Throughout the novel, Smith discovers the triggers of his anxiety, such as the implications that the freedom of choice brings. Another is his mother, “Hurricane Marilyn,” who, ironically, is a psychotherapist suffering from anxiety herself, whose cliental consists mainly of individuals suffering from it too. As a young Smith presses one ear to the central-air vent in his parents’ bedroom listening in on his mother’s sessions, he realizes that the mother who raised him was not the unafflicted woman he heard in that room, who was able to turn her anxiety off for the time-being. Smith only wished he had that much control.

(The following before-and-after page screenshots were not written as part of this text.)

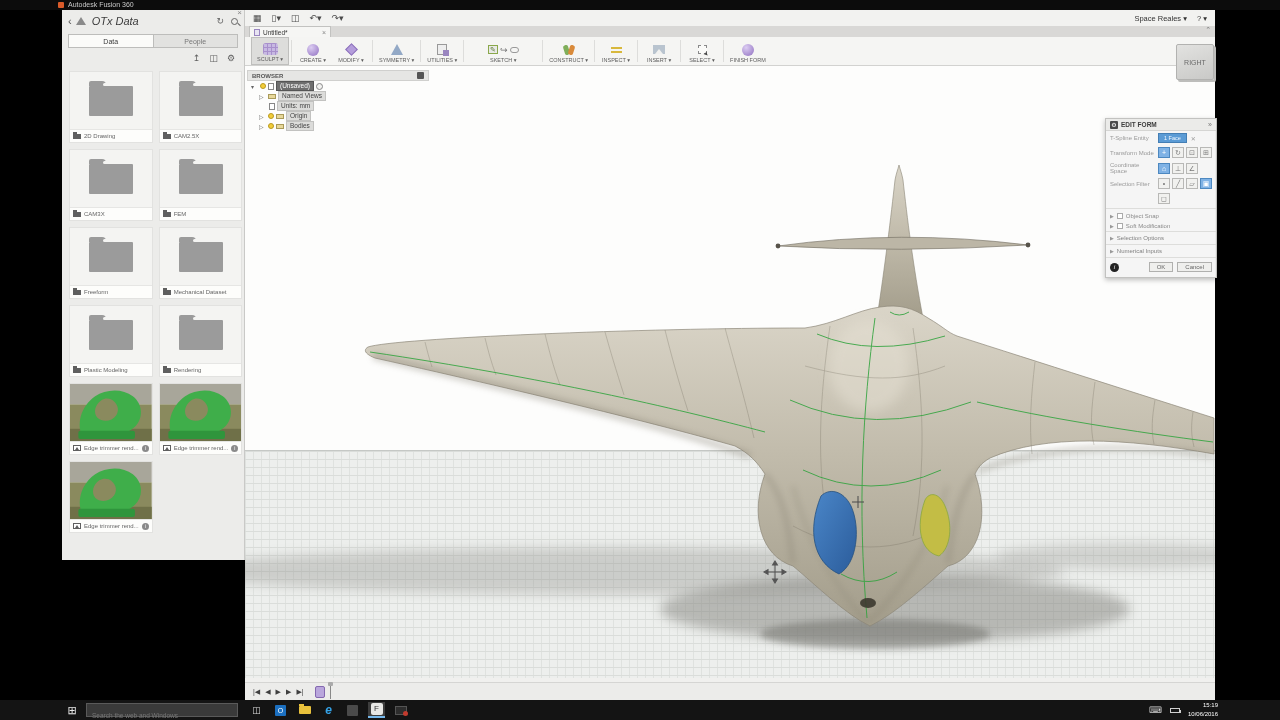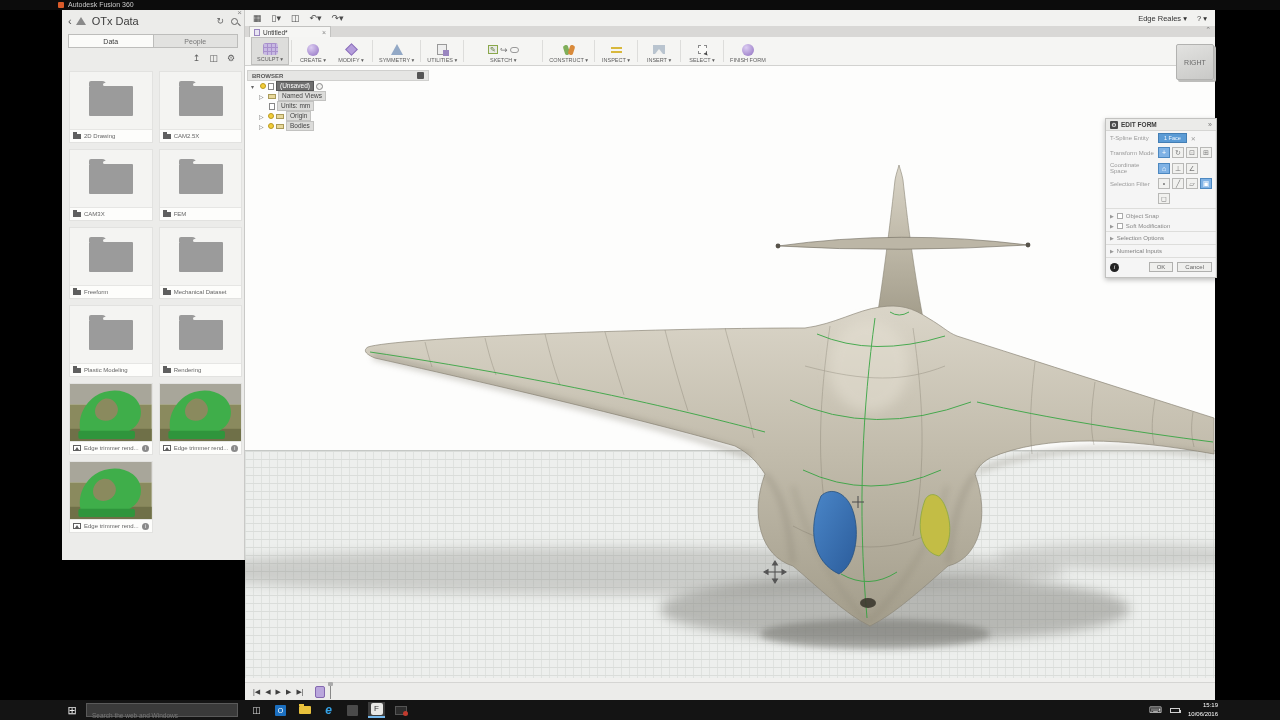--- a/index.html
+++ b/index.html
@@ -10,21 +10,21 @@
   
   #titlebar{left:0;top:0;width:1280px;height:10px;background:#0c0c0c;color:#c9c9c9;font-size:7px;line-height:10px;}
   #titlebar .appico{position:absolute;left:58px;top:2px;width:6px;height:6px;background:#d95b2a;border-radius:1px;}
   #titlebar .ttl{position:absolute;left:68px;top:0;}
 
   
   #datapanel{left:62px;top:10px;width:183px;height:550px;background:#ececea;border-right:1px solid #c9c9c7;}
   .dp-head{position:relative;height:22px;display:flex;align-items:center;padding:0 6px;}
   .dp-back{font-size:11px;color:#555;margin-right:4px;}
   .dp-logo{width:0;height:0;border-left:5px solid transparent;border-right:5px solid transparent;border-bottom:8px solid #8a8a8a;margin-right:6px;}
-  .dp-title{font-size:11px;color:#3c3c3c;flex:1;}
+  .dp-title{font-size:11px;color:#3c3c3c;flex:1;font-style:italic;}
   .dp-hicon{font-size:9px;color:#666;margin-left:7px;}
   .icon-search{width:7px;height:7px;border:1.2px solid #666;border-radius:50%;position:relative;margin-left:7px;}
   .icon-search:after{content:"";position:absolute;left:5px;top:5px;width:4px;height:1.2px;background:#666;transform:rotate(45deg);}
   .dp-close{position:absolute;right:2px;top:-2px;font-size:8px;color:#888;}
   .dp-tabs{margin:2px 6px;height:14px;display:flex;border:1px solid #bdbdbb;background:#e2e2e0;}
   .dp-tab{flex:1;font-size:7px;color:#777;text-align:center;line-height:13px;}
   .dp-tab.active{background:#fbfbf9;color:#3a3a3a;border-right:1px solid #bdbdbb;}
   .dp-actions{height:16px;display:flex;justify-content:flex-end;align-items:center;gap:9px;padding-right:9px;}
   .dp-aicon{font-size:9px;color:#5f5f5f;line-height:10px;}
   .dp-grid{padding:5px 7px;display:grid;grid-template-columns:1fr 1fr;gap:6px;}
@@ -306,21 +306,21 @@
 
   <div class="abs" id="appwin">
 
     <div id="qat">
       <span class="qat-i">▦</span>
       <span class="qat-i">▯▾</span>
       <span class="qat-i">◫</span>
       <span class="qat-i">↶▾</span>
       <span class="qat-i">↷▾</span>
       <span class="qat-right">
-        <span><span>Edge Reales</span> ▾</span>
+        <span><span>Space Reales</span> ▾</span>
         <span><span>?</span> ▾</span>
       </span>
     </div>
 
     <div id="tabrow">
       <div class="doctab">
         <span class="dico"></span>
         <span>Untitled*</span>
         <span class="x">×</span>
       </div>

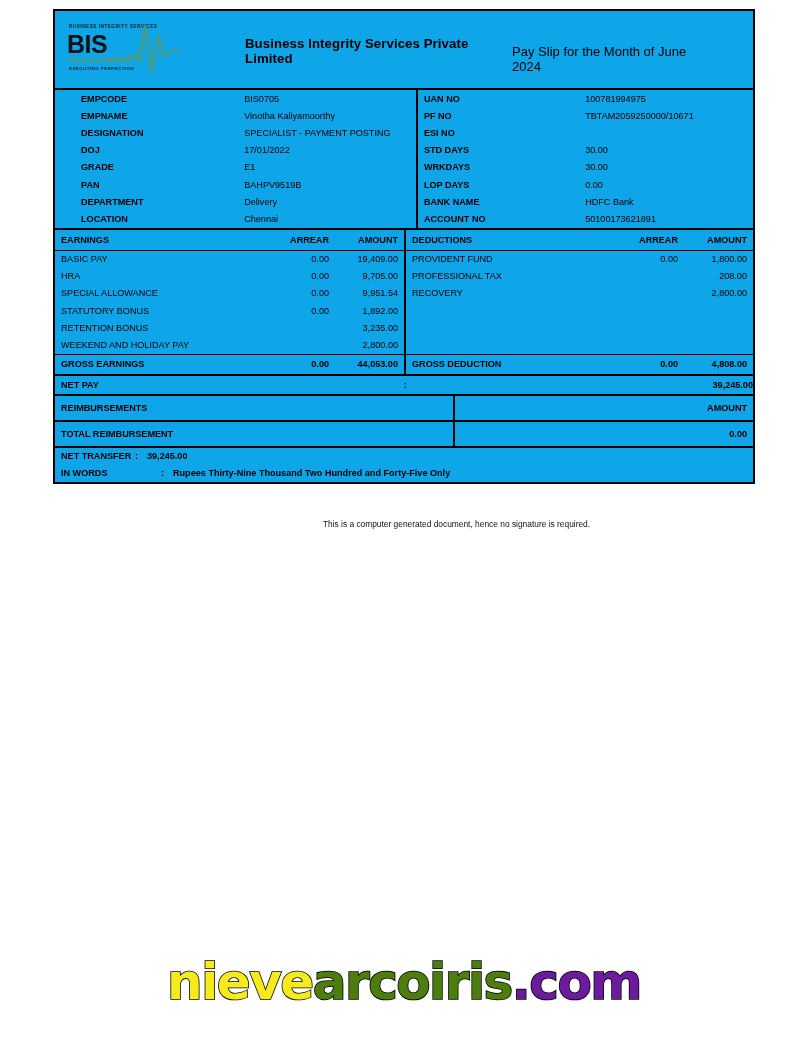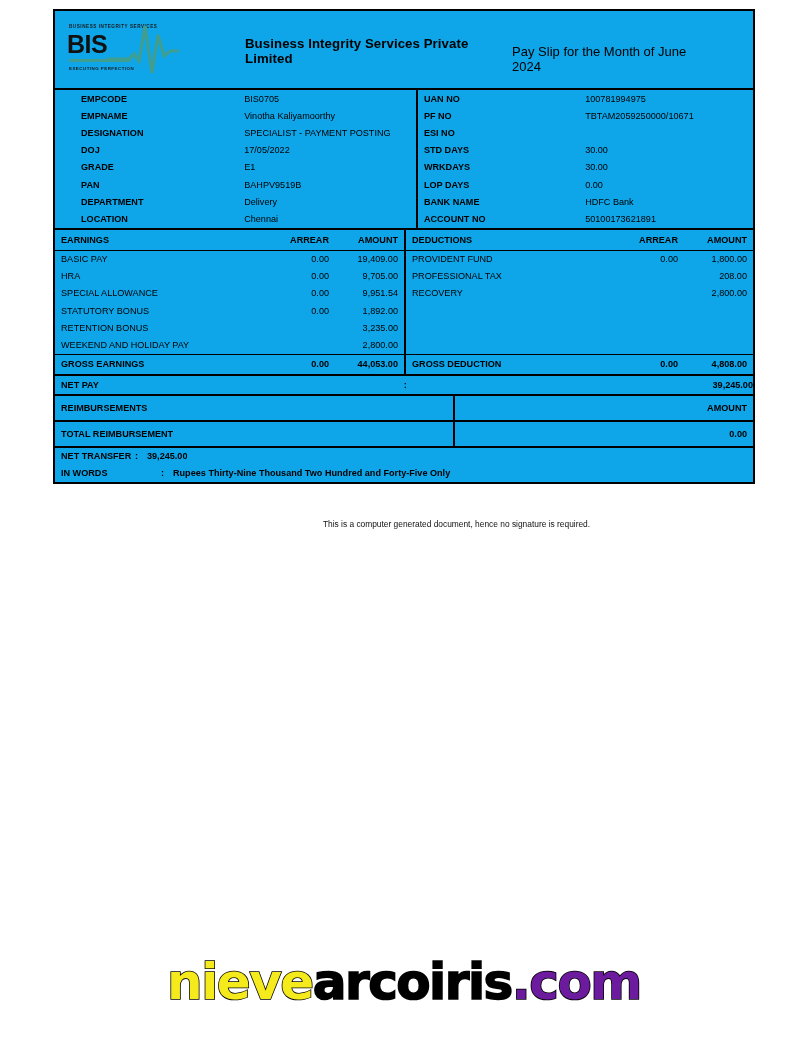--- a/index.html
+++ b/index.html
@@ -191,21 +191,21 @@
     top: 957px;
     width: 808px;
     text-align: center;
     font-size: 50px;
     font-weight: bold;
     font-family: "DejaVu Sans", sans-serif;
     letter-spacing: -1.5px;
     line-height: 1;
   }
   .wm-a { color: #f5ea1b; }
-  .wm-b { color: #000000; }
+  .wm-b { color: #4d7c0f; }
   .wm-c { color: #6d1b9e; }
   .watermark span {
     -webkit-text-stroke: 1.6px #000;
     paint-order: stroke fill;
   }
 </style>
 </head>
 <body>
 
 <div class="payslip">
@@ -242,21 +242,21 @@
       <div class="cell info-value-r">TBTAM2059250000/10671</div>
     </div>
     <div class="row info-row">
       <div class="cell info-label">DESIGNATION</div>
       <div class="cell info-value">SPECIALIST - PAYMENT POSTING</div>
       <div class="cell info-label-r">ESI NO</div>
       <div class="cell info-value-r"></div>
     </div>
     <div class="row info-row">
       <div class="cell info-label">DOJ</div>
-      <div class="cell info-value">17/05/2022</div>
+      <div class="cell info-value">17/01/2022</div>
       <div class="cell info-label-r">STD DAYS</div>
       <div class="cell info-value-r">30.00</div>
     </div>
     <div class="row info-row">
       <div class="cell info-label">GRADE</div>
       <div class="cell info-value">E1</div>
       <div class="cell info-label-r">WRKDAYS</div>
       <div class="cell info-value-r">30.00</div>
     </div>
     <div class="row info-row">

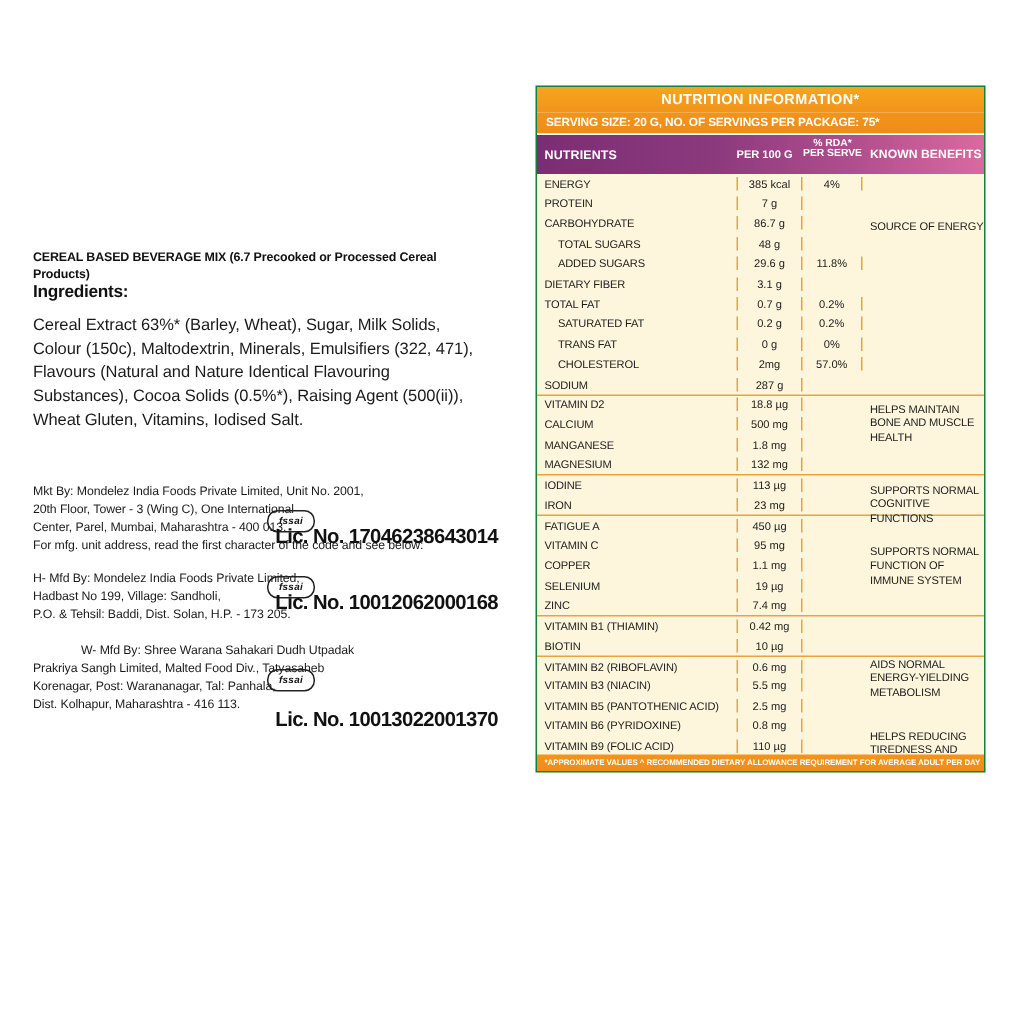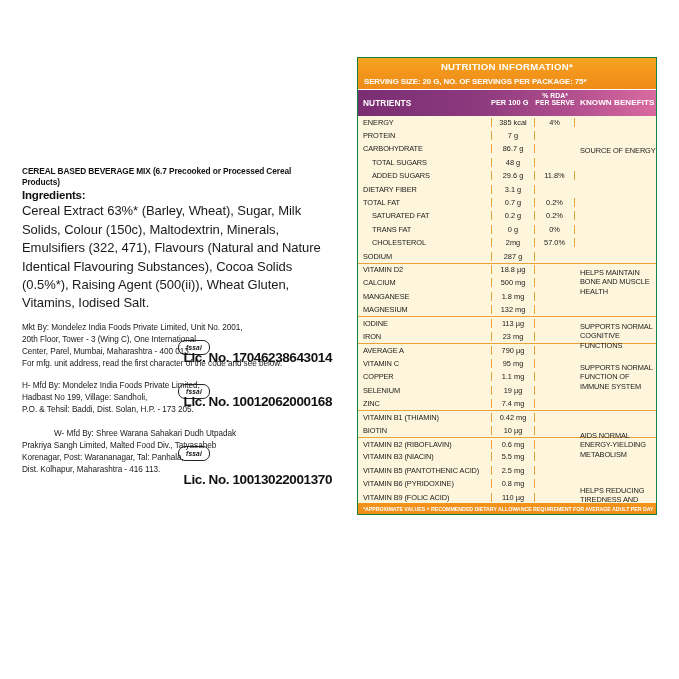--- a/index.html
+++ b/index.html
@@ -38,24 +38,24 @@
     letter-spacing: -0.1px;
   }
   .ing-heading {
     font-size: 11.5px;
     font-weight: bold;
     color: #111;
     margin-top: 2px;
     letter-spacing: -0.2px;
   }
   .ing-body {
-    font-size: 13px;
+    font-size: 11px;
     color: #1a1a1a;
     line-height: 1.42;
-    margin-top: 1px;
+    margin-top: 9px;
     letter-spacing: -0.05px;
   }
 
   .mfg-block {
     position: absolute;
     left: 22px;
     top: 322px;
     width: 310px;
     font-size: 8.2px;
     color: #1a1a1a;
@@ -390,22 +390,22 @@
         <div class="c-roa"></div>
         <div class="c-ben"></div>
       </div>
       <div class="nrow">
         <div class="c-name">IRON</div>
         <div class="c-val">23 mg</div>
         <div class="c-roa"></div>
         <div class="c-ben"></div>
       </div>
       <div class="nrow band-sep">
-        <div class="c-name">AVERAGE A</div>
-        <div class="c-val">790 µg</div>
+        <div class="c-name">FATIGUE A</div>
+        <div class="c-val">450 µg</div>
         <div class="c-roa"></div>
         <div class="c-ben"></div>
       </div>
       <div class="nrow">
         <div class="c-name">VITAMIN C</div>
         <div class="c-val">95 mg</div>
         <div class="c-roa"></div>
         <div class="c-ben"></div>
       </div>
       <div class="nrow">
@@ -472,19 +472,19 @@
         <div class="c-name">VITAMIN B12</div>
         <div class="c-val">1.4 µg</div>
         <div class="c-roa"></div>
         <div class="c-ben"></div>
       </div>
       <div class="ben-overlay" id="ben-overlay">
         <div class="ben-cell" style="top: 30px;">SOURCE OF ENERGY</div>
         <div class="ben-cell" style="top: 152px;">HELPS MAINTAIN BONE AND MUSCLE HEALTH</div>
         <div class="ben-cell" style="top: 206px;">SUPPORTS NORMAL COGNITIVE FUNCTIONS</div>
         <div class="ben-cell" style="top: 247px;">SUPPORTS NORMAL FUNCTION OF IMMUNE SYSTEM</div>
-        <div class="ben-cell" style="top: 315px;">AIDS NORMAL ENERGY-YIELDING METABOLISM</div>
+        <div class="ben-cell" style="top: 322px;">AIDS NORMAL ENERGY-YIELDING METABOLISM</div>
         <div class="ben-cell" style="top: 370px;">HELPS REDUCING TIREDNESS AND FATIGUE</div>
       </div>
   </div>
 
   <div class="foot-band">*APPROXIMATE VALUES   ^ RECOMMENDED DIETARY ALLOWANCE REQUIREMENT FOR AVERAGE ADULT PER DAY</div>
 </div>
 
 </body></html>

Quirky characters provide Smith’s story with life. The reader encounters Esther, the curvaceous, provocative twenty-something-year-old who worked with Smith at a bookstore when he was 15 and took his virginity by engaging him in a ménage a trois. And Joanna, Smith’s first love, the woman who made him realize that he hit rock-bottom. The reader finally meets Brian near the end of his story, the no-nonsense therapist who forced him to get a grip. 
 
Although Smith’s life is, for the most part, muddled by fear and doubt, his writing has not been. Bold comparisons and attempts at self-mockery turn woes into comic relief—like when he describes his awkward nail biting habit and extreme armpit sweating dilemma--and make his venting sessions entertaining—like when he comically discusses his fear of contracting HIV on his way to a therapy session. The book is sure to put a smile on more than one face.